In computer systems security, role-based access control (RBAC) is an approach to restricting system access to authorized users. RBAC is currently used by many enterprises. In accordance with an RBAC scheme, security roles are created for various job functions within an organization. Permissions to view certain information and perform certain actions are associated with specific security roles. Employees or other system users are assigned particular security roles, and through such assignments acquire the permissions associated with those roles. Since users are not assigned permissions directly, but only acquire them through their security role (or roles), management of individual user rights becomes a matter of simply assigning appropriate security roles to the user's account. This simplifies common operations, such as adding a user, changing a user's department, or the like.
Software applications exist that allow a user to view information and perform actions by interacting with a user interface (UI), where the information that can be viewed and the actions that can be performed depend upon the security role(s) currently assigned to the user in accordance with an RBAC scheme. By way of example, SYSTEM CENTER 2012 CONFIGURATION MANAGER, published by Microsoft Corporation of Redmond Wash., is a systems management software product that enables an administrator to access and create various security roles having different sets of permissions and to assign one or more of these security roles to a user. When such user logs into SYSTEM CENTER 2012 CONFIGURATION MANAGER, he is presented with an administrative console UI that enables him to view only that information and perform only those actions that are authorized for his assigned security role(s). However, this is only one example, and other software applications exist that determine the information that can be viewed and/or the actions that can be performed by a user via a UI based on one or more security roles assigned thereto.
When an administrator interacts with a software application such as was described in the preceding paragraph to access or create a security role, such administrator may have a difficult time determining what information and actions will be made accessible via the application UI for the security role. This may be the case, for example, where there is a complex relationship between the permissions that can be assigned to the security roles and the information/actions that become accessible via the UI as a result of assigning such permissions. This may also be the case, for example, where the number of different operations that may be associated with each security role is very large.
Conventionally, one way that an administrator can determine what information can be viewed and what actions can be performed by a particular security role or combination of security roles via the UI is to create an actual user account, assign the particular security role(s) to the user associated with the user account, and then log on to the application as the user to see what information can be viewed and what actions can be performed via the application UI. However, this approach is extremely inefficient, cumbersome, and time consuming.
In certain software applications that support RBAC, it may not be easy for an administrator to determine which security roles have been assigned to a particular user.
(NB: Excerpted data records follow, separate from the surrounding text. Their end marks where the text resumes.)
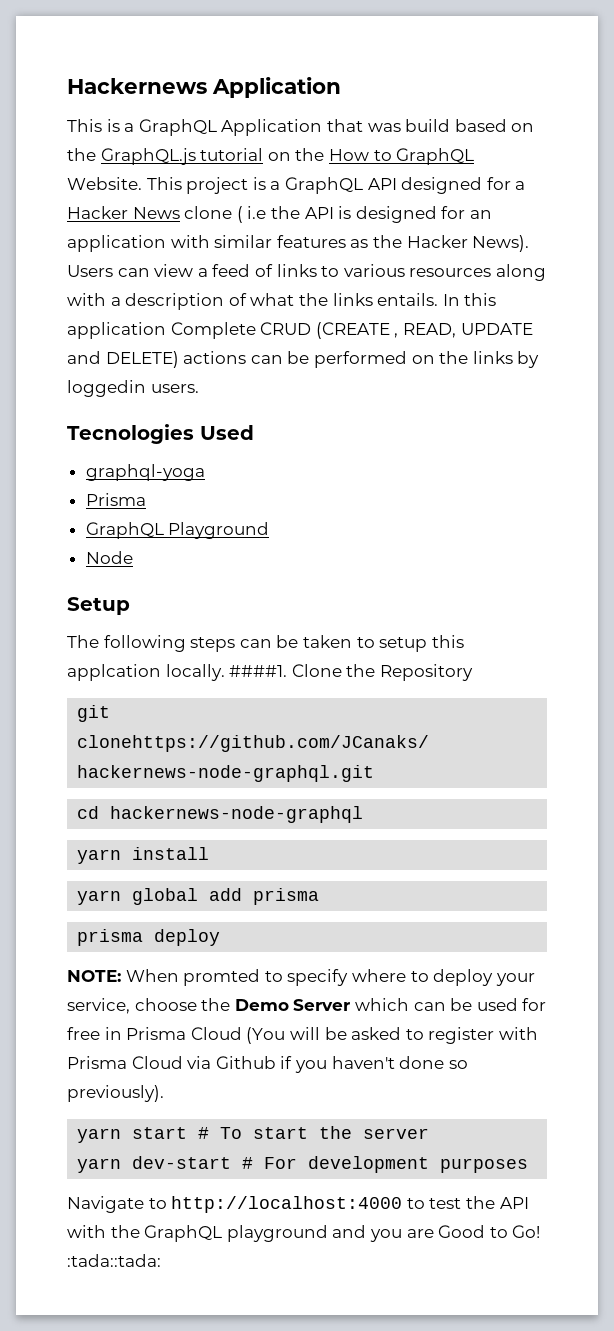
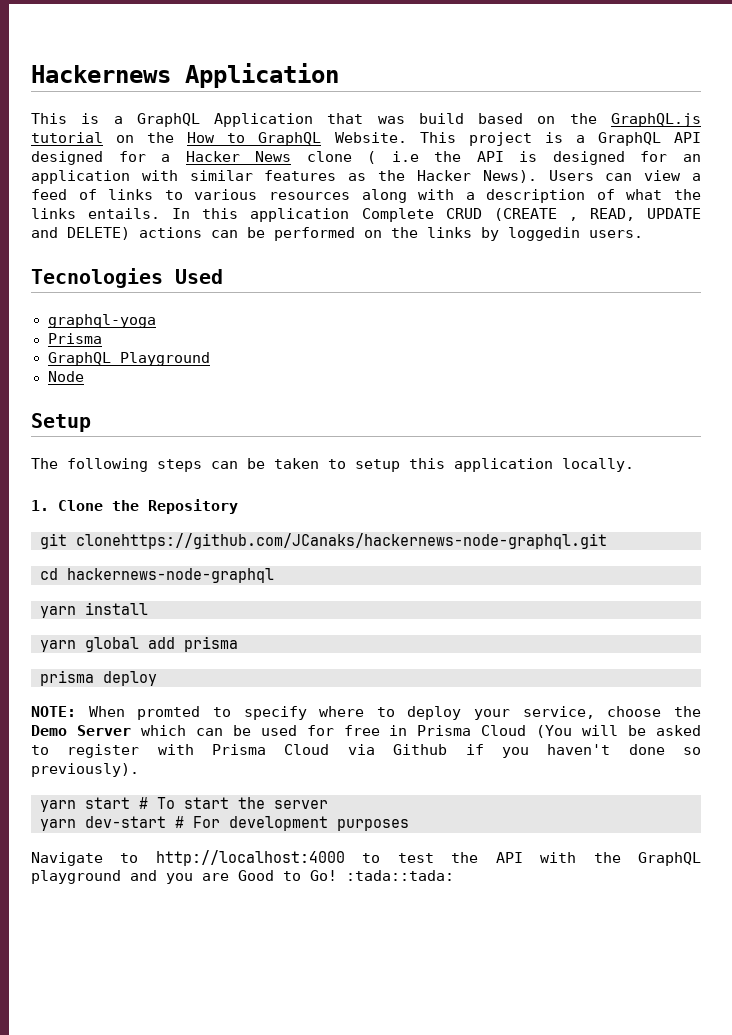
- The following steps can be taken to setup this applcation locally. ####1. Clone the Repository
+ The following steps can be taken to setup this application locally.
+ 1. Clone the Repository

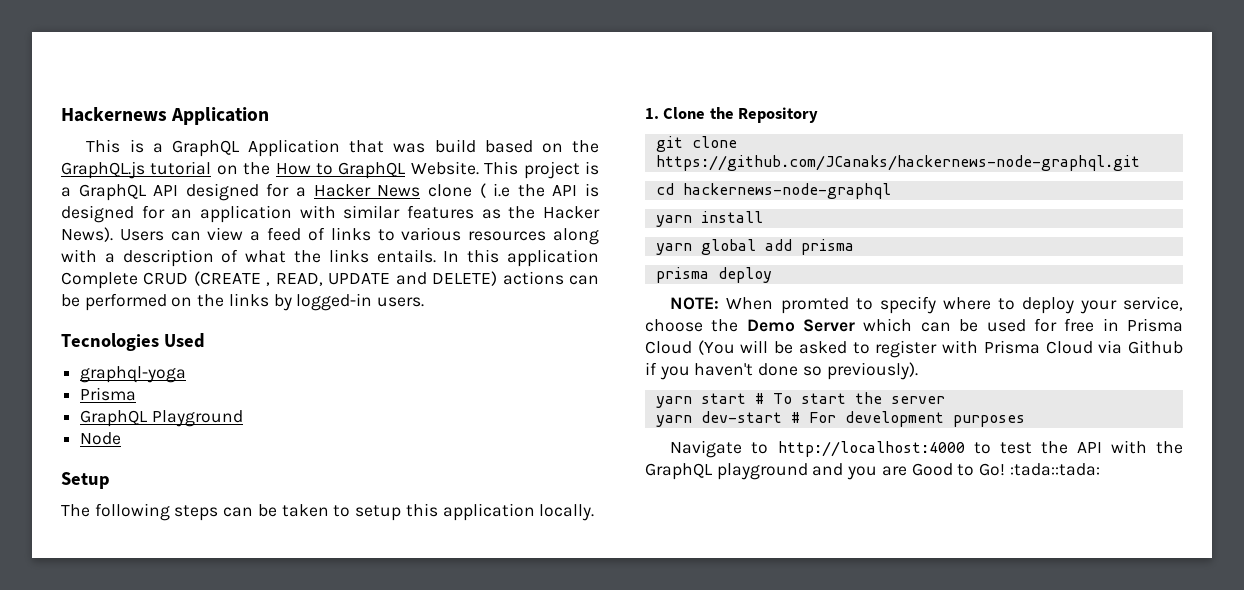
- In this application Complete CRUD (CREATE , READ, UPDATE and DELETE) actions can be performed on the links by loggedin users.
+ In this application Complete CRUD (CREATE , READ, UPDATE and DELETE) actions can be performed on the links by logged-in users.
- git clonehttps://github.com/JCanaks/hackernews-node-graphql.git
+ git clone https://github.com/JCanaks/hackernews-node-graphql.git

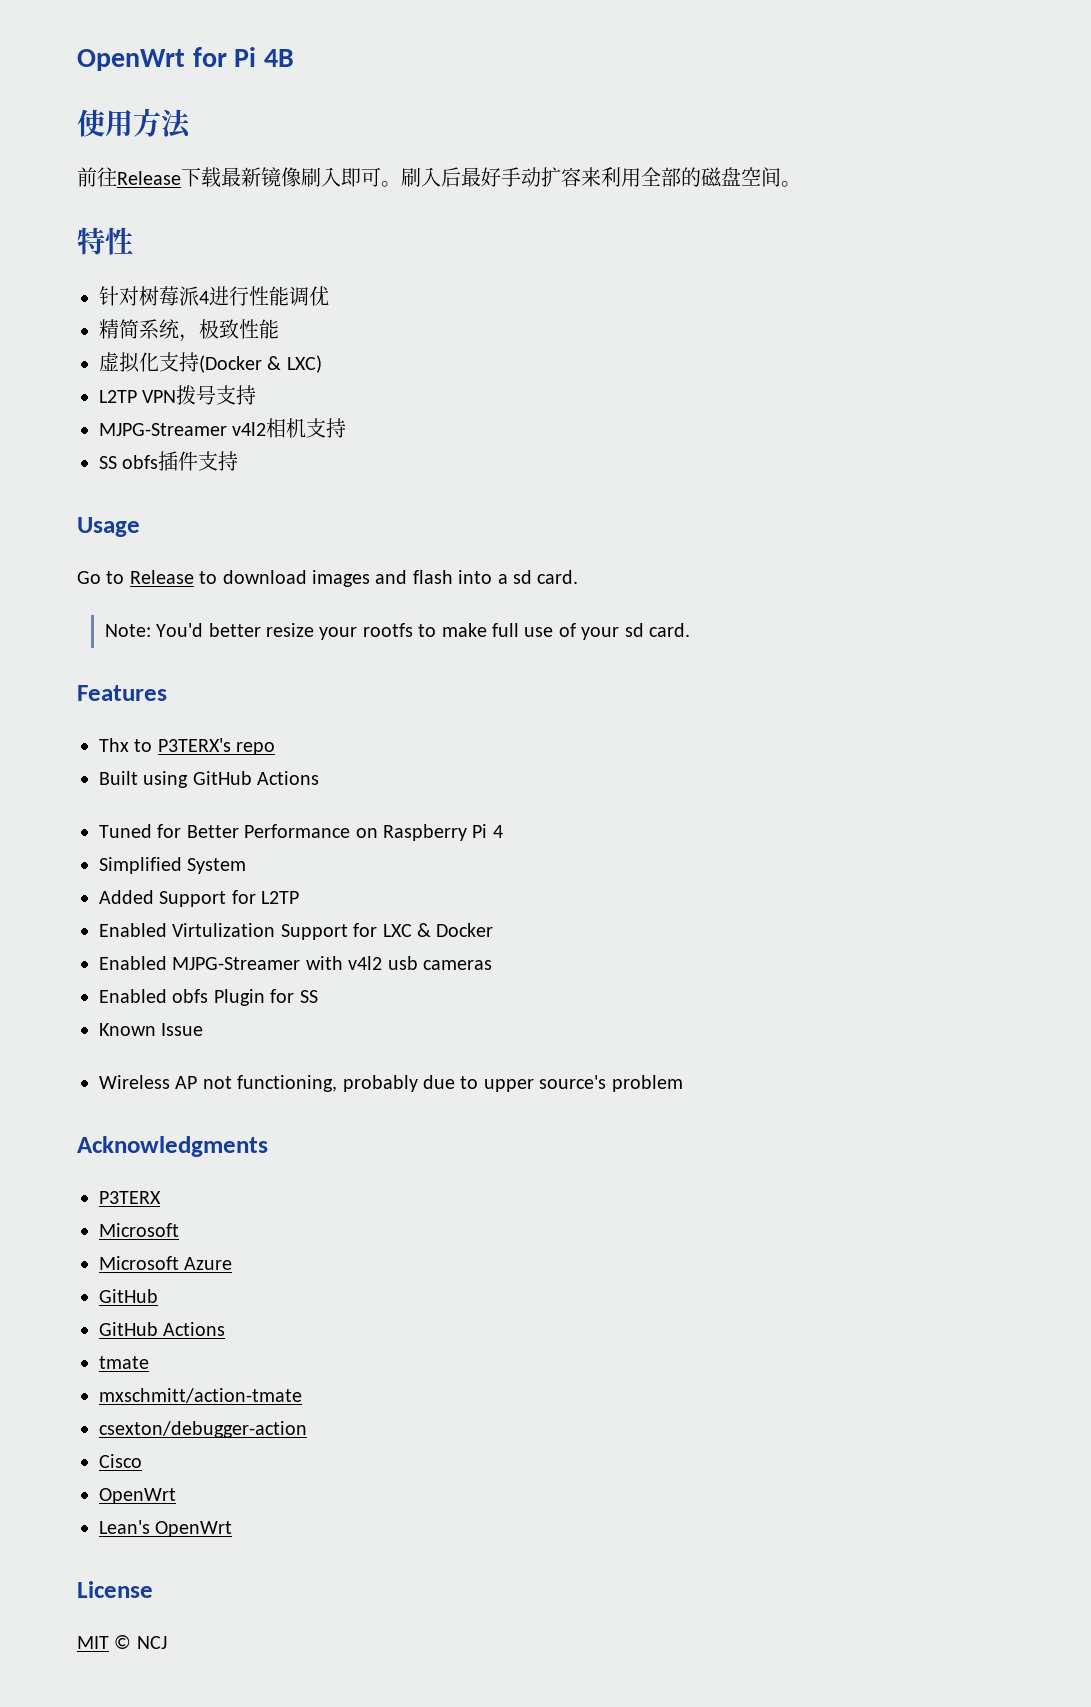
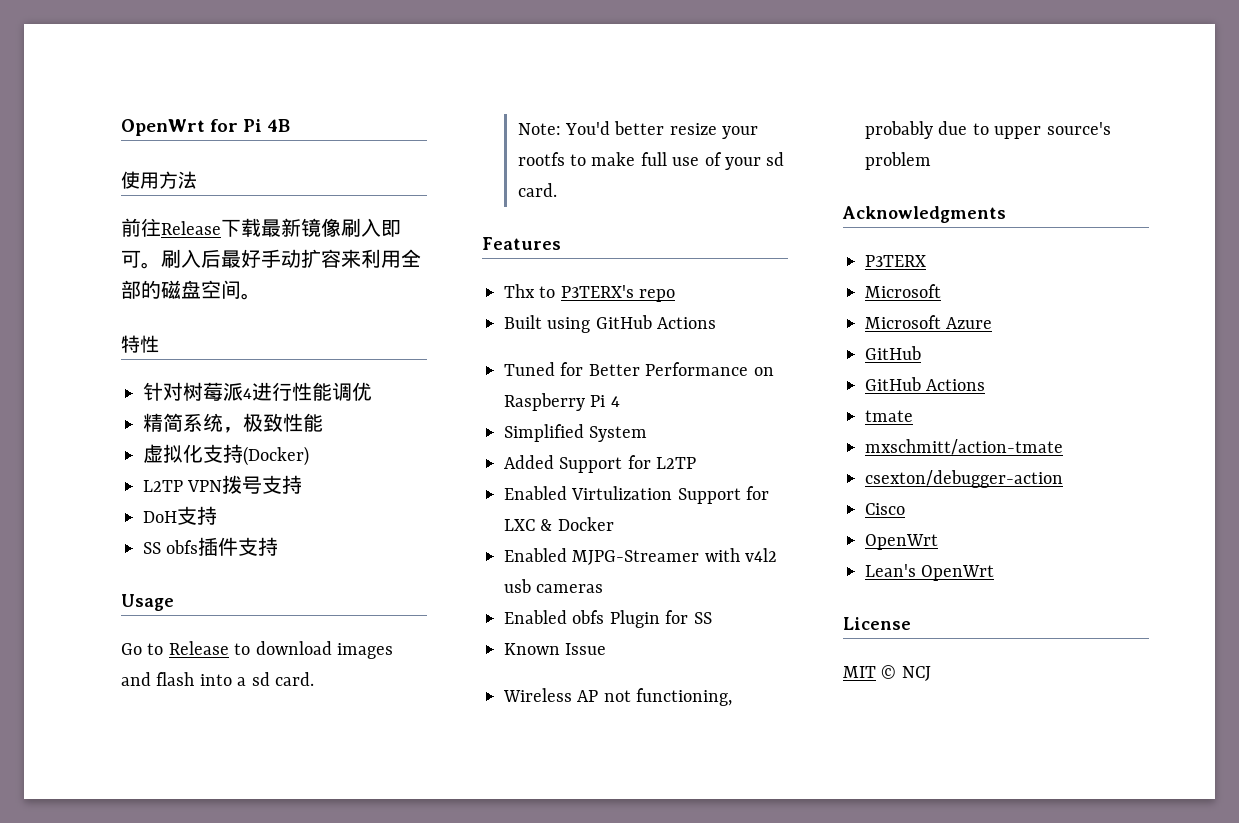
- 虚拟化支持(Docker & LXC)
+ 虚拟化支持(Docker)
- MJPG-Streamer v4l2相机支持
+ DoH支持

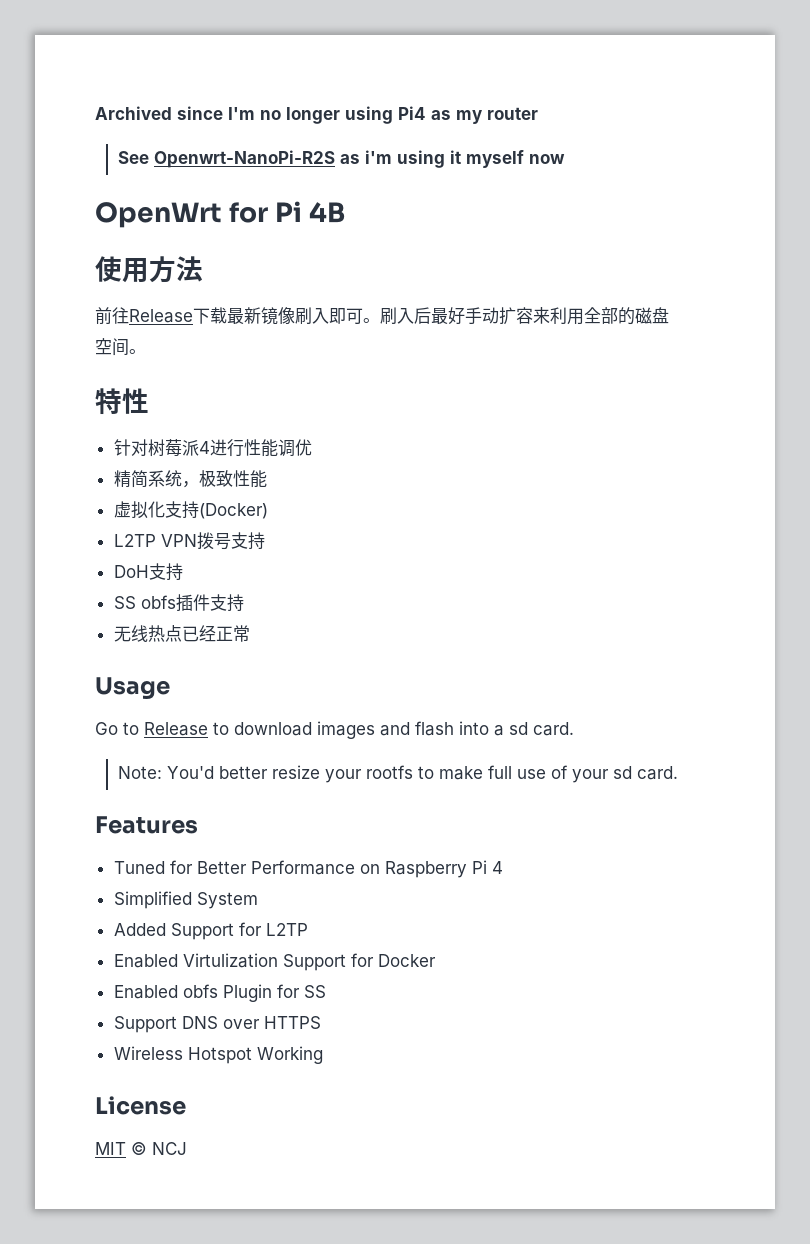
+ Archived since I'm no longer using Pi4 as my router
+ See Openwrt-NanoPi-R2S as i'm using it myself now
+ 无线热点已经正常
- Thx to P3TERX's repo
- Built using GitHub Actions
- Enabled Virtulization Support for LXC & Docker
+ Enabled Virtulization Support for Docker
- Enabled MJPG-Streamer with v4l2 usb cameras
- Known Issue
- Wireless AP not functioning, probably due to upper source's problem
- Acknowledgments
- P3TERX
- Microsoft
- Microsoft Azure
- GitHub
- GitHub Actions
- tmate
- mxschmitt/action-tmate
- csexton/debugger-action
- Cisco
- OpenWrt
- Lean's OpenWrt
+ Support DNS over HTTPS
+ Wireless Hotspot Working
For example, such a software application may enable one or more security roles to be assigned to a user group that includes the particular user, but may display only the association between the security role(s) and the user group. Furthermore, an administrator may have a difficult time determining what information and actions will be made accessible to a particular user via the application UI based on the user's assigned security role(s). One way to obtain such information would be for the administrator to log on to the application as the user. However, such log on procedure typically requires entry of a password that is known only to the user and is therefore not accessible to the administrator. Furthermore, such an approach is extremely inefficient, cumbersome and time consuming.